Dez shrugged. “Whatever.” She hit the bag again. Her head was pounding, screeching every time her fist hit the bag. She groaned, punching the bag harder, making it swing again… Which turned out to be a mistake, because the bag came back around, slamming Dez into the ground for the second time that morning. Sara frowned, as she helped her up again. “Are you okay?”

“Peachy,” Dez hissed, rubbing her face. Now her head really hurt…

“…You wanna talk about it?”

“I don’t know, Sara. Jesus, what’s with all the questions?” She didn’t mean to snap, but the morning aggression had finally gotten the best of her. Fortunately, Sara's skin was a lot thicker than Deserey's, so instead of getting offended by her sudden attitude, she just stared back at her calmly and asked, “Bad day?”

“Most likely,” Dez said bitterly. And then, because she never really could keep it to herself for very long, she exploded. “It's just I woke up to you and Rip arguing, and I know it sounds really bitchy – and I’m sorry for that – but it annoyed me. A lot more than it should. And I couldn’t sleep last night, so everything is terrible, and I just want to go back to bed. I have a headache. I’m tired. I’m whiny. I want to sleep forever. But I already know Rip wants everyone to go out and do whatever in the eighties, even though we’ll probably just screw it up like we screw everything else up.”

Sara stared back at her, nodding slowly, and Deserey felt a little self conscious. Had she said too much? Was it too rude? This was exactly the sort of thing that made people hate her before…

“I get it,” Sara said. She didn’t sound upset or even hurt in the slightest, which made Dez relax a little. “I feel it too, sometimes. I mean, why are we still trying if we can’t get anything right? And sometimes the little things just make everything else spill over…”

“Yeah,” Dez said, because that’s exactly how it was. She shook her head, letting out a heavy sigh. “Whatever. It’s not that important. I’m sorry for snapping.”

Sara gave her a one armed shrug in response. “It’s okay. Sometimes you just need to vent. I get that.”

“Really? Are you sure?” Dez asked. She wasn’t sure why Sara's cavalier attitude was bothering her so much. Maybe it was just that no one had ever responded that way before. So, it was a little difficult to fathom.

“Yeah,” Sara promised. “I mean, I’m not thrilled about it, but I get it. So, it’s okay… But if you really want to make it up to me you can do my laundry for the next week.” She grinned cheekily, and Dez rolled her eyes.

“What am I? Your mother?” Deserey managed a small laugh.

“You’re my friend,” Sara said, smiling back at her. For a moment the anger had slipped away, replaced with a warm, fuzzy feeling that Dez hadn’t experienced in a very long time. It was partly because it was nice to see Sara smiling a real, genuine smile. (She hadn’t really done that since they’d boarded the Waverider.) And it was partly because Dez hadn’t felt she had a real friendship since her last one (in college)  crashed and burned so terribly. (It had been a few years ago. She’d been best friends with someone called Lucy, but they both had their own mental illnesses to deal with. So, they were driven apart rather quickly.)

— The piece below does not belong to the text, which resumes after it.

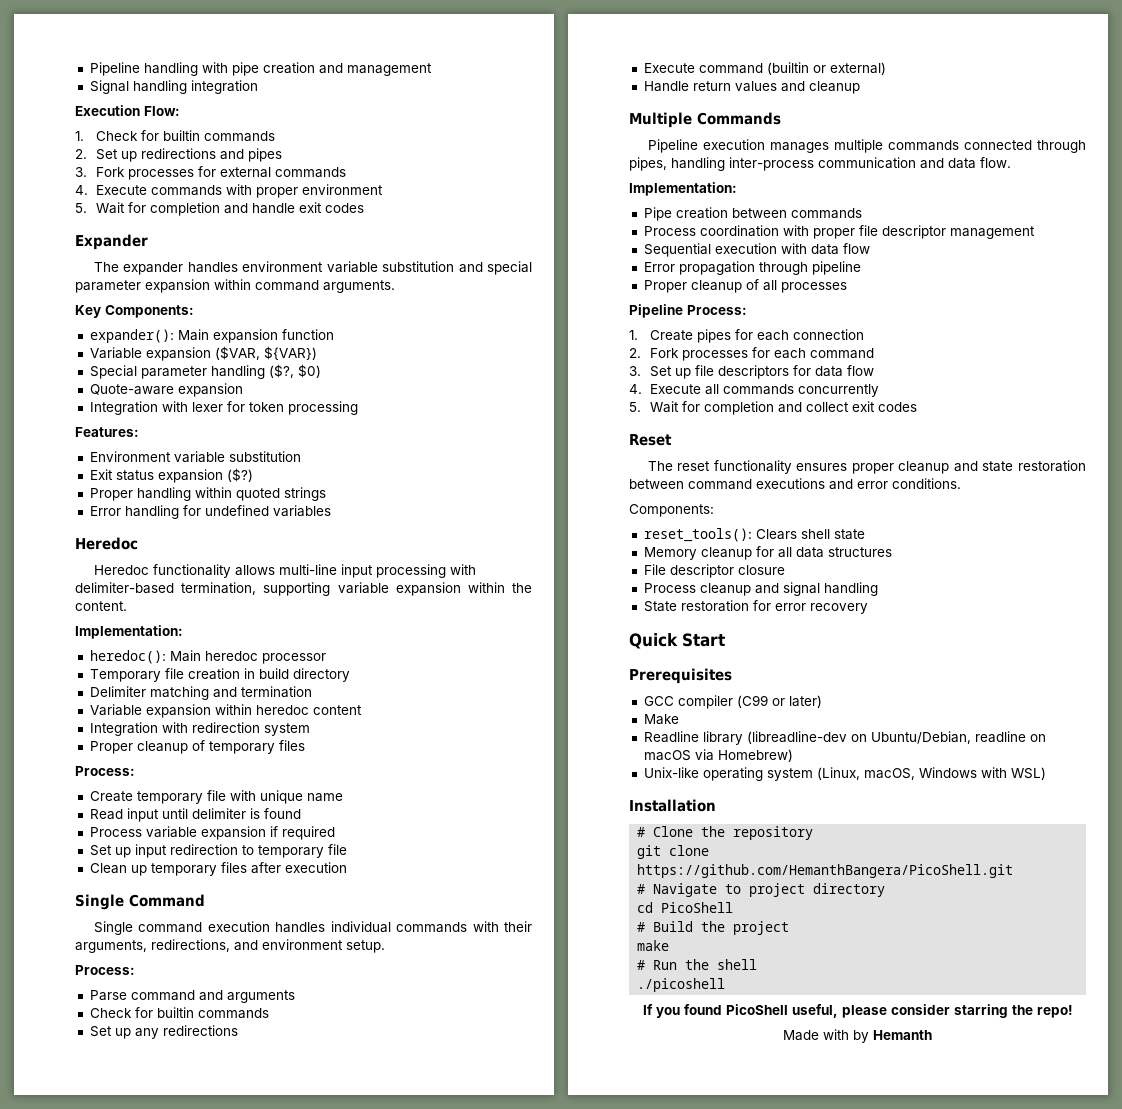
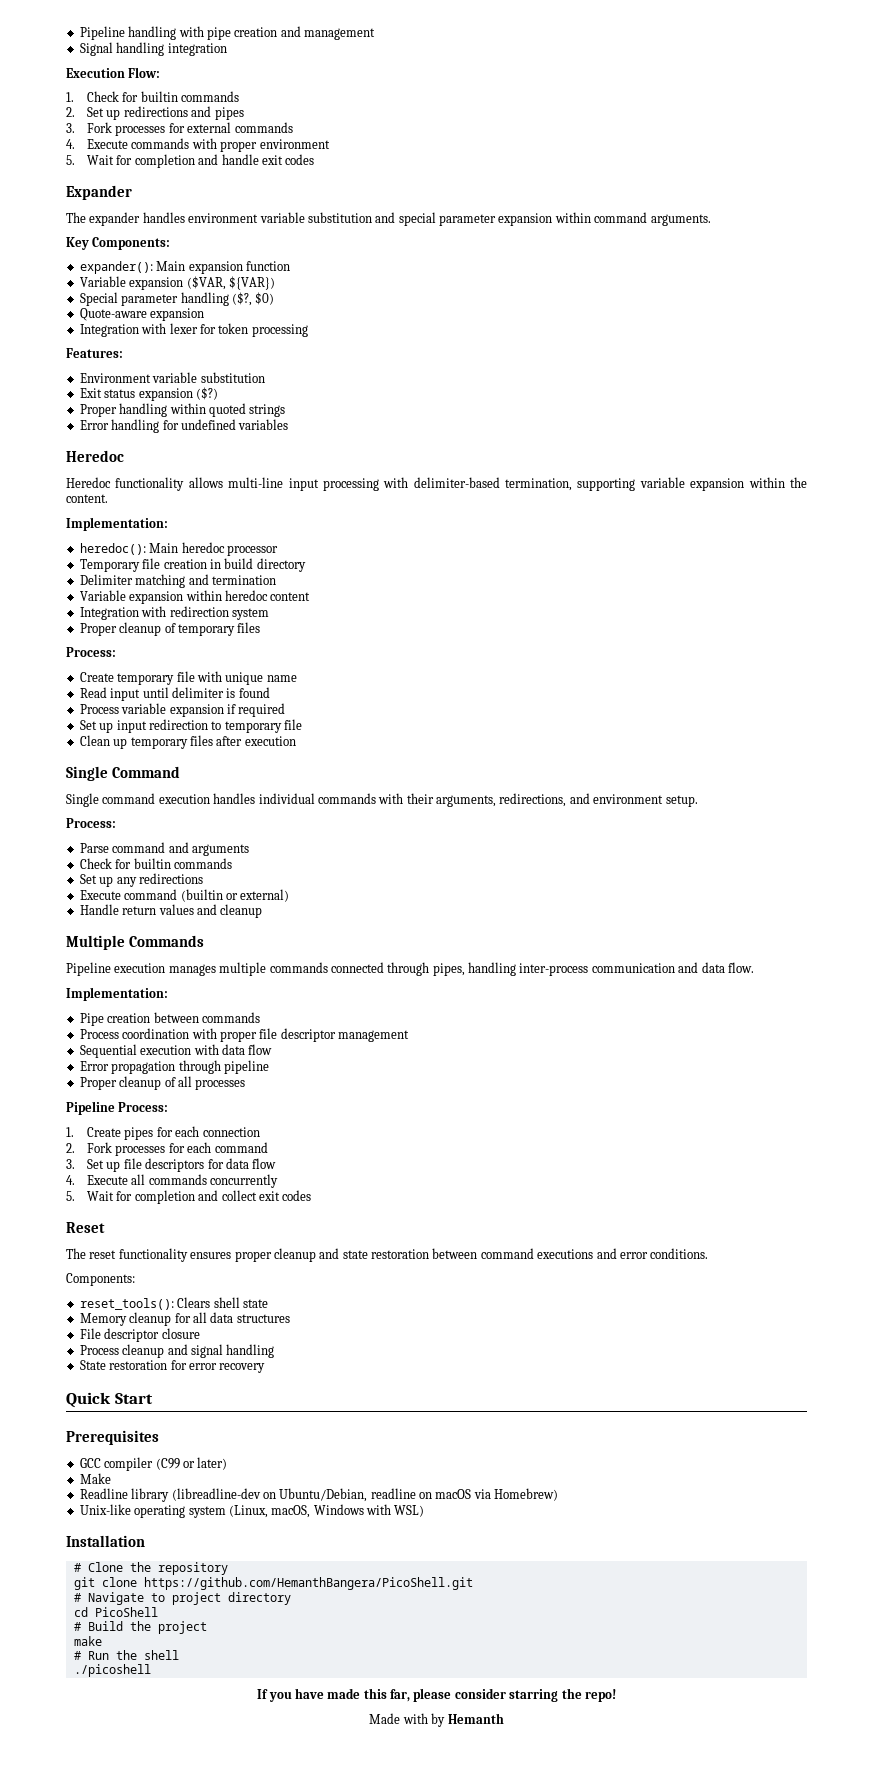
- If you found PicoShell useful, please consider starring the repo!
+ If you have made this far, please consider starring the repo!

“…Friends get tired,” Dez said, looking down, as the memories of Lucy overcame her. She had Dissociative Identity Disorder, Lucy. And in college she’d been trying to figure out how to deal with that. It had been much too difficult to manage that as well as taking care of Dez. Deserey had tried not to get in the way, tried not to be a burden to her. She wanted her to take care of herself first. Dez wasn’t that important really. (And Rip had confirmed that by forming this team.) But it hadn’t worked out. Lucy grew tired of taking care of the both of them. So, she had to let her go…

Sara shrugged once more, picking up her boe staff. “I don’t tire easy.” She swung the staff around, spinning it in her palms until it came to a gentle stop just below her armpit. “Hey, you got more sand in the fifties right? You wanna see if you have any more hidden abilities you didn’t know about?”

“Yeah, I guess so,” Dez said. She was still processing the assassin’s words though. She wasn’t use to people being so stubbornly supportive. “I’ll, uh, go get my bag…”

Dez left Sara to beat up the mannequin, heading back to her room where she had left her sand bag. When she returned, she found that Sara was still full of energy somehow. “Alright, Barbie, let’s do this!” She wasn’t as enthusiastic as the blonde was, but she figured letting her beat her up was a good way to make up for snapping at her.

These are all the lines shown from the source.